此部分查询与选择的天数相匹配。例如,如果用户想要在6月1日到7月1日期间查看有数据的所有年份的数据,则上述条款仅与那些日期相匹配。如果用户想要查看12月22日到3月22日之间的数据,再次对有数据的所有年份,上述条款计算3月22日是在12月22日的下一年,并因此匹配日期:< / p>

目前日期固定为1月1日至12月31日,但将进行参数化,如上所示。

计划中的HashAggregate显示成本为10006220141.11,我怀疑这是天文数据巨大的一面。

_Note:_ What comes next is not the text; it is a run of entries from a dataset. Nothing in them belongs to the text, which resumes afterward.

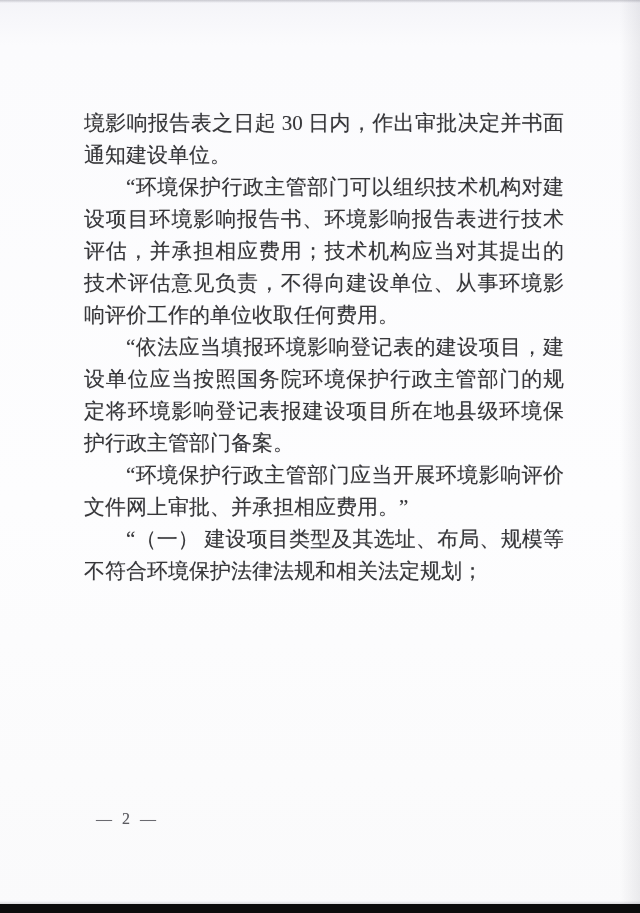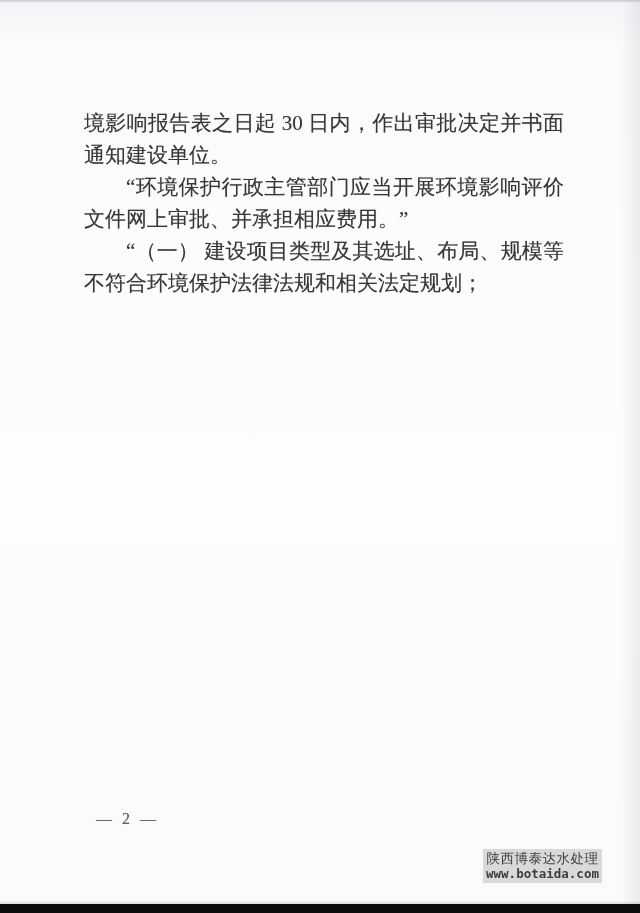--- a/index.html
+++ b/index.html
@@ -109,26 +109,24 @@
 </style>
 </head>
 <body>
 
 <div class="scan-page">
   <div class="edge-top"></div>
   <div class="edge-right"></div>
 
   <div class="doc-body" id="doc-body">
       <p class="para"><span>境影响报告表之日起 30 日内，作出审批决定并书面通知建设单位。</span></p>
+      <p class="para indent"><span>“环境保护行政主管部门可以组织技术机构对建设项目环境影响报告书、环境影响报告表进行技术评估，并承担相应费用；技术机构应当对其提出的技术评估意见负责，不得向建设单位、从事环境影响评价工作的单位收取任何费用。</span></p>
+      <p class="para indent"><span>“依法应当填报环境影响登记表的建设项目，建设单位应当按照国务院环境保护行政主管部门的规定将环境影响登记表报建设项目所在地县级环境保护行政主管部门备案。</span></p>
       <p class="para indent"><span>“环境保护行政主管部门应当开展环境影响评价文件网上审批、并承担相应费用。”</span></p>
       <p class="para indent"><span>“（一） 建设项目类型及其选址、布局、规模等不符合环境保护法律法规和相关法定规划；</span></p>
     </div>
 
   <div class="page-number">— 2 —</div>
 
-  <div class="watermark">
-    <div class="wm-company">陕西博泰达水处理</div>
-    <div class="wm-site">www.botaida.com</div>
-  </div>
 
   <div class="bottom-smudge"></div>
   <div class="bottom-bar"></div>
 </div>
 
 </body></html>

在测量表(本身既没有数据也没有索引)上执行全表扫描。该表汇总了其子表中的2.73亿行。

问题

索引日期以避免全表扫描的正确方法是什么?

我考虑的选项:

  • GIN
  • GiST的
  • 重写WHERE子句
  • 将year_taken,month_taken和day_taken列分隔为表格

你有什么想法?

谢谢!

3 个答案:

答案 0 :(得分:2)

您的问题是您有一个where子句,具体取决于日期的计算。如果数据库需要获取每一行并在知道日期是否匹配之前对其进行计算,则数据库无法使用索引。

除非您将其重写为数据库具有固定范围的格式,以检查哪个不依赖于要检索的数据,否则您将始终必须扫描该表。

答案 1 :(得分:1)

尝试这样的事情:

create temporary table test (d date);

insert into test select '1970-01-01'::date+generate_series(1,50*365);

analyze test

create function month_day(d date) returns int as $$
  select extract(month from $1)::int*100+extract(day from $1)::int $$
language sql immutable strict;

create index test_d_month_day_idx on test (month_day(d));

explain analyze select * from test
  where month_day(d)>=month_day('2000-04-01')
  and month_day(d)<=month_day('2000-04-05');

答案 2 :(得分:0)

我认为要在这些分区中有效地运行此操作,我会让您的应用程序在日期范围内变得更加智能。让它生成一个实际的日期列表来检查每个分区,然后让它在分区之间生成一个UNION查询。听起来你的数据集非常静态,因此日期索引上的CLUSTER也可以大大提高性能。